[Opening EXTRACTED RECORDS section]
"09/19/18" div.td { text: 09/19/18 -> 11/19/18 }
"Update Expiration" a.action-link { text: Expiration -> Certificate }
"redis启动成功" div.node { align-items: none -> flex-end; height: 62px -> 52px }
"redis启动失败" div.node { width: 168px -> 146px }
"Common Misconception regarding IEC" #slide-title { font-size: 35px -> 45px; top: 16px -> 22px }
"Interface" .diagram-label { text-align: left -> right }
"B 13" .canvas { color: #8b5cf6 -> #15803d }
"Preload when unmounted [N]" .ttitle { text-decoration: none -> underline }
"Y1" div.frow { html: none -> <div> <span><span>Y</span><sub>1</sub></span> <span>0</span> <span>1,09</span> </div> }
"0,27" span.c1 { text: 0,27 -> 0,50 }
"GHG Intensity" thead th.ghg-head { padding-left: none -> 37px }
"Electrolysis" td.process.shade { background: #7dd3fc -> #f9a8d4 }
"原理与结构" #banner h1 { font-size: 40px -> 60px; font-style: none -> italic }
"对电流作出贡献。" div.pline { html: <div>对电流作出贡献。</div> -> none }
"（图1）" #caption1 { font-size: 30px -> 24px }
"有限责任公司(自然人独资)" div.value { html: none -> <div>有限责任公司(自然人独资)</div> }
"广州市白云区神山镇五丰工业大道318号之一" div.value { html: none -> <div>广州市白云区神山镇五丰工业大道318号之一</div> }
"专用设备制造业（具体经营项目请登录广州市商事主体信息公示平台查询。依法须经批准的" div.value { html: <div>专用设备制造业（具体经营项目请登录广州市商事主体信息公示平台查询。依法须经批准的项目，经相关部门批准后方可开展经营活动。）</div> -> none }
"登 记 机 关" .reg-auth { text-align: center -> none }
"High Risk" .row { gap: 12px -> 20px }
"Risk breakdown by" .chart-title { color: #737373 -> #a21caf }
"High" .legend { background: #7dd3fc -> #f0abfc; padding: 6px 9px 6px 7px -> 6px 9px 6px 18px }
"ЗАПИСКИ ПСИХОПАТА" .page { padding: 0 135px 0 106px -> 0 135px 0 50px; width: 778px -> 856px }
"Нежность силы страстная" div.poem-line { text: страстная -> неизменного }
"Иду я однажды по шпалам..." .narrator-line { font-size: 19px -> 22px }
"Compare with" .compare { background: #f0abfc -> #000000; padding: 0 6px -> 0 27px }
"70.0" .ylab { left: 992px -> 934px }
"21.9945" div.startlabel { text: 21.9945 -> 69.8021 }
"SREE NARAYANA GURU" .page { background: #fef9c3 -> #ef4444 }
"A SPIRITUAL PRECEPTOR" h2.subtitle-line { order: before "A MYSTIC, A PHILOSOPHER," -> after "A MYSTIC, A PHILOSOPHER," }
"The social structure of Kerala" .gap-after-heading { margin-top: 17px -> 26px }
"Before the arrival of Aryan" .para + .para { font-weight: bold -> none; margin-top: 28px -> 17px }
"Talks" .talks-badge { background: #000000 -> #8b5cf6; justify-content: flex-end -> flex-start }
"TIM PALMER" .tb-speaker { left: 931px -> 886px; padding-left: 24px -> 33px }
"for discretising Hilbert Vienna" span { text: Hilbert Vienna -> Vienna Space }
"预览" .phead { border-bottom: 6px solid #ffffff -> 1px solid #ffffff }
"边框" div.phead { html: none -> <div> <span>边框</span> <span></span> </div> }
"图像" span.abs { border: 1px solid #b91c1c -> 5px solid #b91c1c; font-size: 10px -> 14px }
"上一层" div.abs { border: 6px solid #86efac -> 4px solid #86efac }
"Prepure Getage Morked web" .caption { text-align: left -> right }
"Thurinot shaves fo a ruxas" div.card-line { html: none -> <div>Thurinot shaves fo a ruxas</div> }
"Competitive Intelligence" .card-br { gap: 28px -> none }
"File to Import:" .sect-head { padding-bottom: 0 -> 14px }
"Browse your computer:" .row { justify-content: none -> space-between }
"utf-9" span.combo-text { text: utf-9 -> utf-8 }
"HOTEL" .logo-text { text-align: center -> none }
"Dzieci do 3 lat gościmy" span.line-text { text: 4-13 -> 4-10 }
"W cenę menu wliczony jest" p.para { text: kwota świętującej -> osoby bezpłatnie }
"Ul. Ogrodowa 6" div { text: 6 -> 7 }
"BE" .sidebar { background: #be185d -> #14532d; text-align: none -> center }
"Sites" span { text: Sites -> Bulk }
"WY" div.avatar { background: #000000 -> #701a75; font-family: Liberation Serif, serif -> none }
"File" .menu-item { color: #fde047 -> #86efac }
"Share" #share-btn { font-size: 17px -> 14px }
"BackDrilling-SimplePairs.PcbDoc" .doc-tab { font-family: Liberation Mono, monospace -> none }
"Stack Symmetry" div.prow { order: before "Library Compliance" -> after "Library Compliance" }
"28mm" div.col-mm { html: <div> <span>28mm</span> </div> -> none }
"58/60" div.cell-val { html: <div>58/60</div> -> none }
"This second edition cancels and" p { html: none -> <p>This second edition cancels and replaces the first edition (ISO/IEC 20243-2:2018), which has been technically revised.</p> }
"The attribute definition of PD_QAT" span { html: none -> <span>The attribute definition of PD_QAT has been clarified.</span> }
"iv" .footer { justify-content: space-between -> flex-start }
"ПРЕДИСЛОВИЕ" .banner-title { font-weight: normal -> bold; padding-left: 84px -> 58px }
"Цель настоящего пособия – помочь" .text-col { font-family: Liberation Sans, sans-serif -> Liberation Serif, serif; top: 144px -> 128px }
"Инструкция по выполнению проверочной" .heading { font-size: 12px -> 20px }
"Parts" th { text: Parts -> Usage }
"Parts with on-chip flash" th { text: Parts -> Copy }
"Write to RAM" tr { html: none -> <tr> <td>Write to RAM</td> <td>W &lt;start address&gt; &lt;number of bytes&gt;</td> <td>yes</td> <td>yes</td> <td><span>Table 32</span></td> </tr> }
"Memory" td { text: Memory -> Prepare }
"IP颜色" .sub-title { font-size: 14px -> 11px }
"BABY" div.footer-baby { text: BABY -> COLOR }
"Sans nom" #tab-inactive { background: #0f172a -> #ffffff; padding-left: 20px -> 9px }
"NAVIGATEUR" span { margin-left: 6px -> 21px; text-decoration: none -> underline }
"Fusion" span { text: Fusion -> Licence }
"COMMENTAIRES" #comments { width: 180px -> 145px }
[Closing EXTRACTED RECORDS section]
## WHAT IS REQUIRED
The records above are to be given again in full, exactly.

## SOLUTION FOR THIS TASK
"09/19/18" div.td { text: 09/19/18 -> 11/19/18 }
"Update Expiration" a.action-link { text: Expiration -> Certificate }
"redis启动成功" div.node { align-items: none -> flex-end; height: 62px -> 52px }
"redis启动失败" div.node { width: 168px -> 146px }
"Common Misconception regarding IEC" #slide-title { font-size: 35px -> 45px; top: 16px -> 22px }
"Interface" .diagram-label { text-align: left -> right }
"B 13" .canvas { color: #8b5cf6 -> #15803d }
"Preload when unmounted [N]" .ttitle { text-decoration: none -> underline }
"Y1" div.frow { html: none -> <div> <span><span>Y</span><sub>1</sub></span> <span>0</span> <span>1,09</span> </div> }
"0,27" span.c1 { text: 0,27 -> 0,50 }
"GHG Intensity" thead th.ghg-head { padding-left: none -> 37px }
"Electrolysis" td.process.shade { background: #7dd3fc -> #f9a8d4 }
"原理与结构" #banner h1 { font-size: 40px -> 60px; font-style: none -> italic }
"对电流作出贡献。" div.pline { html: <div>对电流作出贡献。</div> -> none }
"（图1）" #caption1 { font-size: 30px -> 24px }
"有限责任公司(自然人独资)" div.value { html: none -> <div>有限责任公司(自然人独资)</div> }
"广州市白云区神山镇五丰工业大道318号之一" div.value { html: none -> <div>广州市白云区神山镇五丰工业大道318号之一</div> }
"专用设备制造业（具体经营项目请登录广州市商事主体信息公示平台查询。依法须经批准的" div.value { html: <div>专用设备制造业（具体经营项目请登录广州市商事主体信息公示平台查询。依法须经批准的项目，经相关部门批准后方可开展经营活动。）</div> -> none }
"登 记 机 关" .reg-auth { text-align: center -> none }
"High Risk" .row { gap: 12px -> 20px }
"Risk breakdown by" .chart-title { color: #737373 -> #a21caf }
"High" .legend { background: #7dd3fc -> #f0abfc; padding: 6px 9px 6px 7px -> 6px 9px 6px 18px }
"ЗАПИСКИ ПСИХОПАТА" .page { padding: 0 135px 0 106px -> 0 135px 0 50px; width: 778px -> 856px }
"Нежность силы страстная" div.poem-line { text: страстная -> неизменного }
"Иду я однажды по шпалам..." .narrator-line { font-size: 19px -> 22px }
"Compare with" .compare { background: #f0abfc -> #000000; padding: 0 6px -> 0 27px }
"70.0" .ylab { left: 992px -> 934px }
"21.9945" div.startlabel { text: 21.9945 -> 69.8021 }
"SREE NARAYANA GURU" .page { background: #fef9c3 -> #ef4444 }
"A SPIRITUAL PRECEPTOR" h2.subtitle-line { order: before "A MYSTIC, A PHILOSOPHER," -> after "A MYSTIC, A PHILOSOPHER," }
"The social structure of Kerala" .gap-after-heading { margin-top: 17px -> 26px }
"Before the arrival of Aryan" .para + .para { font-weight: bold -> none; margin-top: 28px -> 17px }
"Talks" .talks-badge { background: #000000 -> #8b5cf6; justify-content: flex-end -> flex-start }
"TIM PALMER" .tb-speaker { left: 931px -> 886px; padding-left: 24px -> 33px }
"for discretising Hilbert Vienna" span { text: Hilbert Vienna -> Vienna Space }
"预览" .phead { border-bottom: 6px solid #ffffff -> 1px solid #ffffff }
"边框" div.phead { html: none -> <div> <span>边框</span> <span></span> </div> }
"图像" span.abs { border: 1px solid #b91c1c -> 5px solid #b91c1c; font-size: 10px -> 14px }
"上一层" div.abs { border: 6px solid #86efac -> 4px solid #86efac }
"Prepure Getage Morked web" .caption { text-align: left -> right }
"Thurinot shaves fo a ruxas" div.card-line { html: none -> <div>Thurinot shaves fo a ruxas</div> }
"Competitive Intelligence" .card-br { gap: 28px -> none }
"File to Import:" .sect-head { padding-bottom: 0 -> 14px }
"Browse your computer:" .row { justify-content: none -> space-between }
"utf-9" span.combo-text { text: utf-9 -> utf-8 }
"HOTEL" .logo-text { text-align: center -> none }
"Dzieci do 3 lat gościmy" span.line-text { text: 4-13 -> 4-10 }
"W cenę menu wliczony jest" p.para { text: kwota świętującej -> osoby bezpłatnie }
"Ul. Ogrodowa 6" div { text: 6 -> 7 }
"BE" .sidebar { background: #be185d -> #14532d; text-align: none -> center }
"Sites" span { text: Sites -> Bulk }
"WY" div.avatar { background: #000000 -> #701a75; font-family: Liberation Serif, serif -> none }
"File" .menu-item { color: #fde047 -> #86efac }
"Share" #share-btn { font-size: 17px -> 14px }
"BackDrilling-SimplePairs.PcbDoc" .doc-tab { font-family: Liberation Mono, monospace -> none }
"Stack Symmetry" div.prow { order: before "Library Compliance" -> after "Library Compliance" }
"28mm" div.col-mm { html: <div> <span>28mm</span> </div> -> none }
"58/60" div.cell-val { html: <div>58/60</div> -> none }
"This second edition cancels and" p { html: none -> <p>This second edition cancels and replaces the first edition (ISO/IEC 20243-2:2018), which has been technically revised.</p> }
"The attribute definition of PD_QAT" span { html: none -> <span>The attribute definition of PD_QAT has been clarified.</span> }
"iv" .footer { justify-content: space-between -> flex-start }
"ПРЕДИСЛОВИЕ" .banner-title { font-weight: normal -> bold; padding-left: 84px -> 58px }
"Цель настоящего пособия – помочь" .text-col { font-family: Liberation Sans, sans-serif -> Liberation Serif, serif; top: 144px -> 128px }
"Инструкция по выполнению проверочной" .heading { font-size: 12px -> 20px }
"Parts" th { text: Parts -> Usage }
"Parts with on-chip flash" th { text: Parts -> Copy }
"Write to RAM" tr { html: none -> <tr> <td>Write to RAM</td> <td>W &lt;start address&gt; &lt;number of bytes&gt;</td> <td>yes</td> <td>yes</td> <td><span>Table 32</span></td> </tr> }
"Memory" td { text: Memory -> Prepare }
"IP颜色" .sub-title { font-size: 14px -> 11px }
"BABY" div.footer-baby { text: BABY -> COLOR }
"Sans nom" #tab-inactive { background: #0f172a -> #ffffff; padding-left: 20px -> 9px }
"NAVIGATEUR" span { margin-left: 6px -> 21px; text-decoration: none -> underline }
"Fusion" span { text: Fusion -> Licence }
"COMMENTAIRES" #comments { width: 180px -> 145px }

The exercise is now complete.